Le rapport Karim a été adopté aujourd’hui en plénière et je déplore vivement l’issue de ce vote.

Ce texte est un rapport annuel dressant le bilan de l’application des principes de subsidiarité et de proportionnalité au sein de l’UE. Le principe de subsidiarité, est une règle de répartition des compétences entre l’Union et ses Etats membres. En dehors des domaines de compétences exclusives, l’Union Européenne ne peut intervenir que si elle est en mesure d’agir plus efficacement que les pays de l’UE à leurs échelons national ou local respectifs. Le principe de proportionnalité dispose que les moyens mis en œuvre par l’UE pour réaliser les objectifs fixés par les traités ne peuvent aller au-delà de ce qui est nécessaire.

Nous sommes tous d’accord pour rappeler à quel point ces principes sont importants pour que nous formions une Union proche de nos citoyens. Cependant, je tiens à rappeler que ces principes ne visent en aucun cas à empêcher l’Union d’agir avec efficacité. Les principes de subsidiarité et de proportionnalité doivent être balancés par le besoin d’efficience du travail de nos institutions. Cette balance doit être équilibrée avec mesure.

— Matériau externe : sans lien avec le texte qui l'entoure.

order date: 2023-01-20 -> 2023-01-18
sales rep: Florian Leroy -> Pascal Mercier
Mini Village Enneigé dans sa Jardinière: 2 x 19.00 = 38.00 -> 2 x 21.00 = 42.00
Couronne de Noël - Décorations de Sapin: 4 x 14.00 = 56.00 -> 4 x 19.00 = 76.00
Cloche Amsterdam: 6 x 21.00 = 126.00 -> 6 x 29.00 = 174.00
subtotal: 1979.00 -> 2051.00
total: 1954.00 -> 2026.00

Or, je pense que ce rapport, tel qu’il a été voté à 400 voix contre 257, menace cet équilibre fragile et pourtant essentiel au bon fonctionnement de l’Union.

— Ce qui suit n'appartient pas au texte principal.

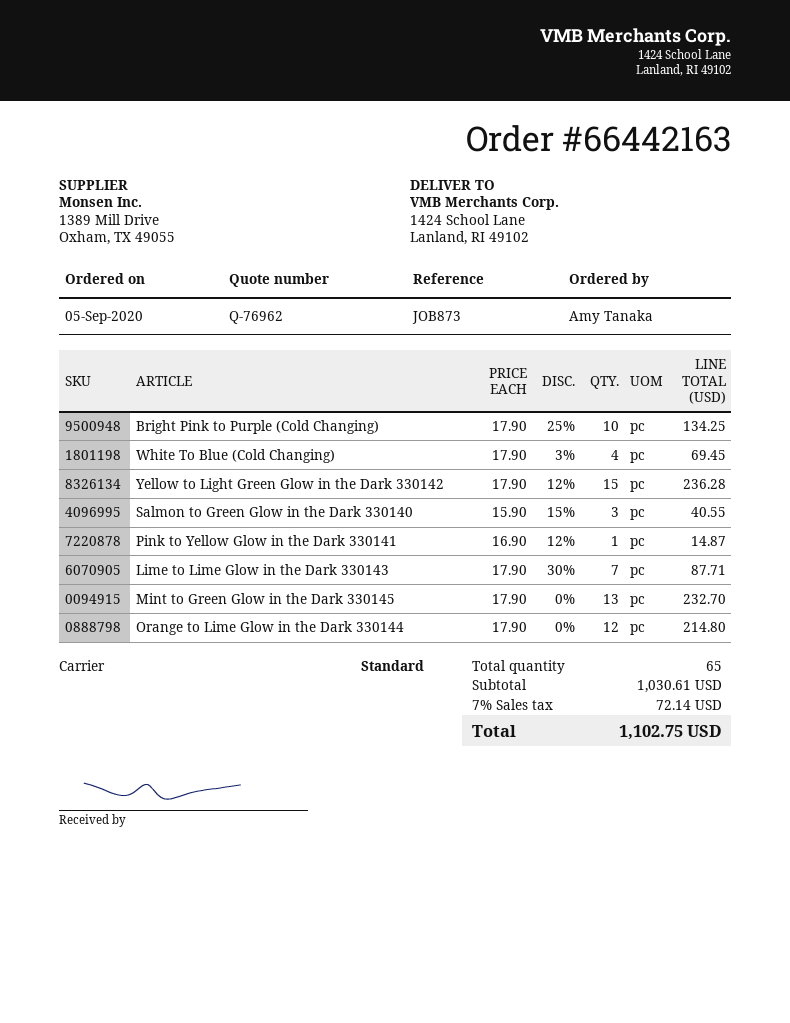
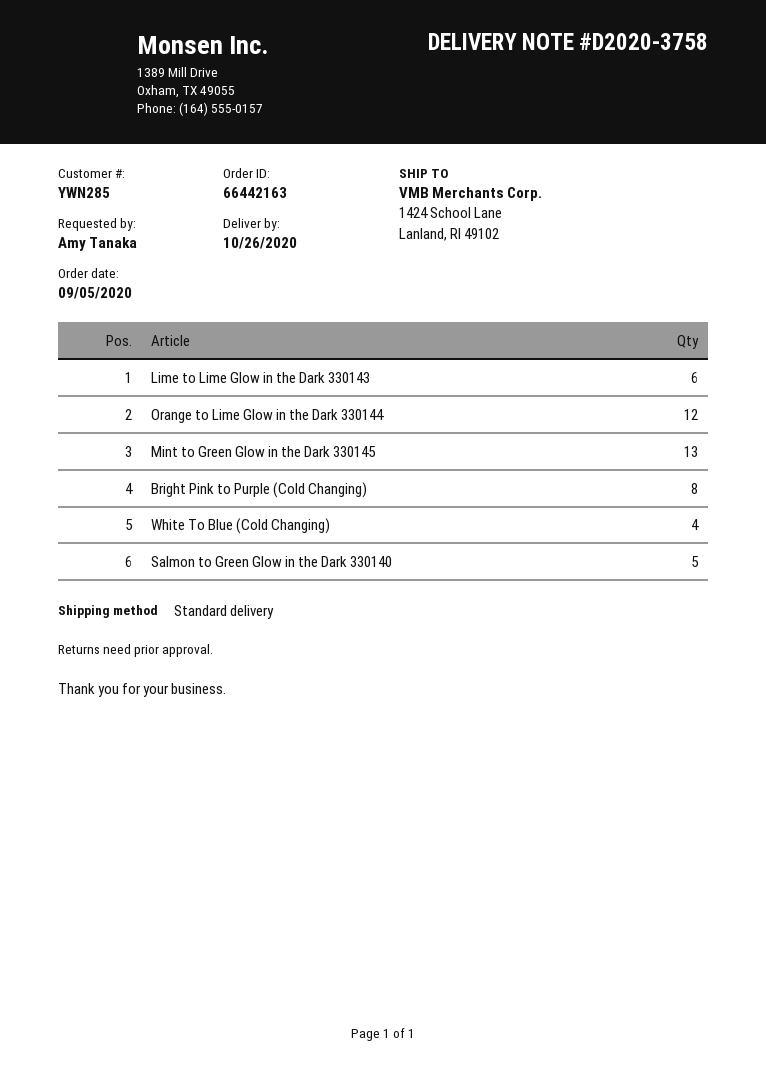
Bright Pink to Purple (Cold Changing): 10 -> 8
Yellow to Light Green Glow in the Dark 330142: 15 -> none
Salmon to Green Glow in the Dark 330140: 3 -> 5
Pink to Yellow Glow in the Dark 330141: 1 -> none
Lime to Lime Glow in the Dark 330143: 7 -> 6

Au nom du respect des principes de subsidiarité et de proportionnalité, ce rapport invite à créer des étapes procédurales supplémentaires dans notre processus législatif. Ces étapes alourdissent la charge bureaucratique déjà pesante sur nos institutions et rendent quasi-impossible l’aboutissement du processus législatif.

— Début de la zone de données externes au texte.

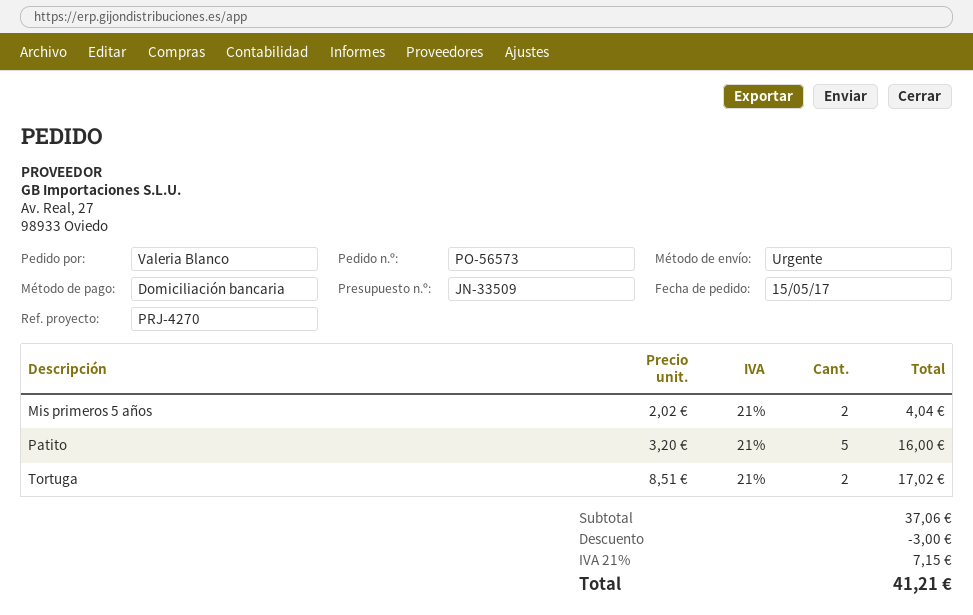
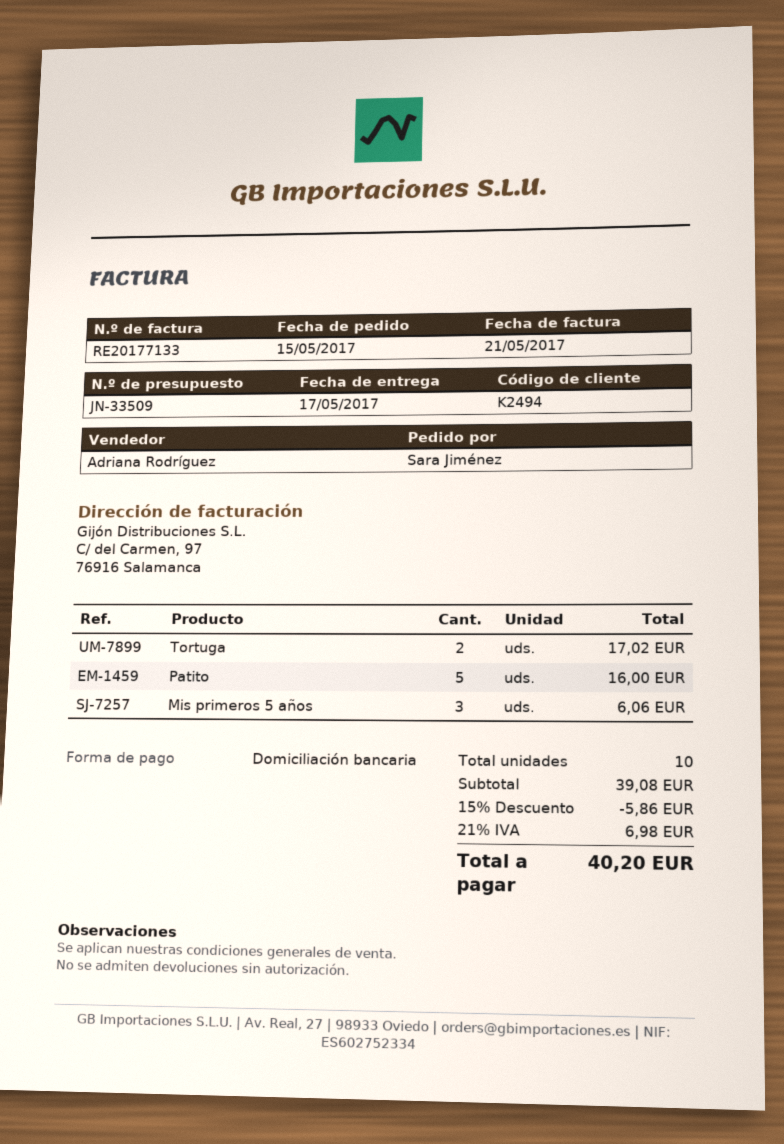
ordered by: Valeria Blanco -> Sara Jiménez
Mis primeros 5 años: 2 for 4.04 -> 3 for 6.06
subtotal: 37.06 -> 39.08
discount: 3.00 -> 5.86
tax: 21% = 7.15 -> 21% = 6.98
total: 41.21 -> 40.20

En tant que rapporteure fictive dans ce dossier, je ne peux me résoudre à ce que ces principes fondateurs servent les desseins d’un climat eurosceptique. Nous devons à nos citoyens une Union efficace au service de leurs préoccupations. C’est pourquoi, au nom de ceux qui croient en cette Union européenne, j’avais déposé en tant que groupe S&D des amendements visant à protéger cet équilibre précieux pour l’Europe. Ces amendements n’ont malheureusement pas rencontré de majorité. La subsidiarité et la proportionnalité, je dis oui, mais pas au sacrifice de l’efficacité de l’Union pour ses citoyens!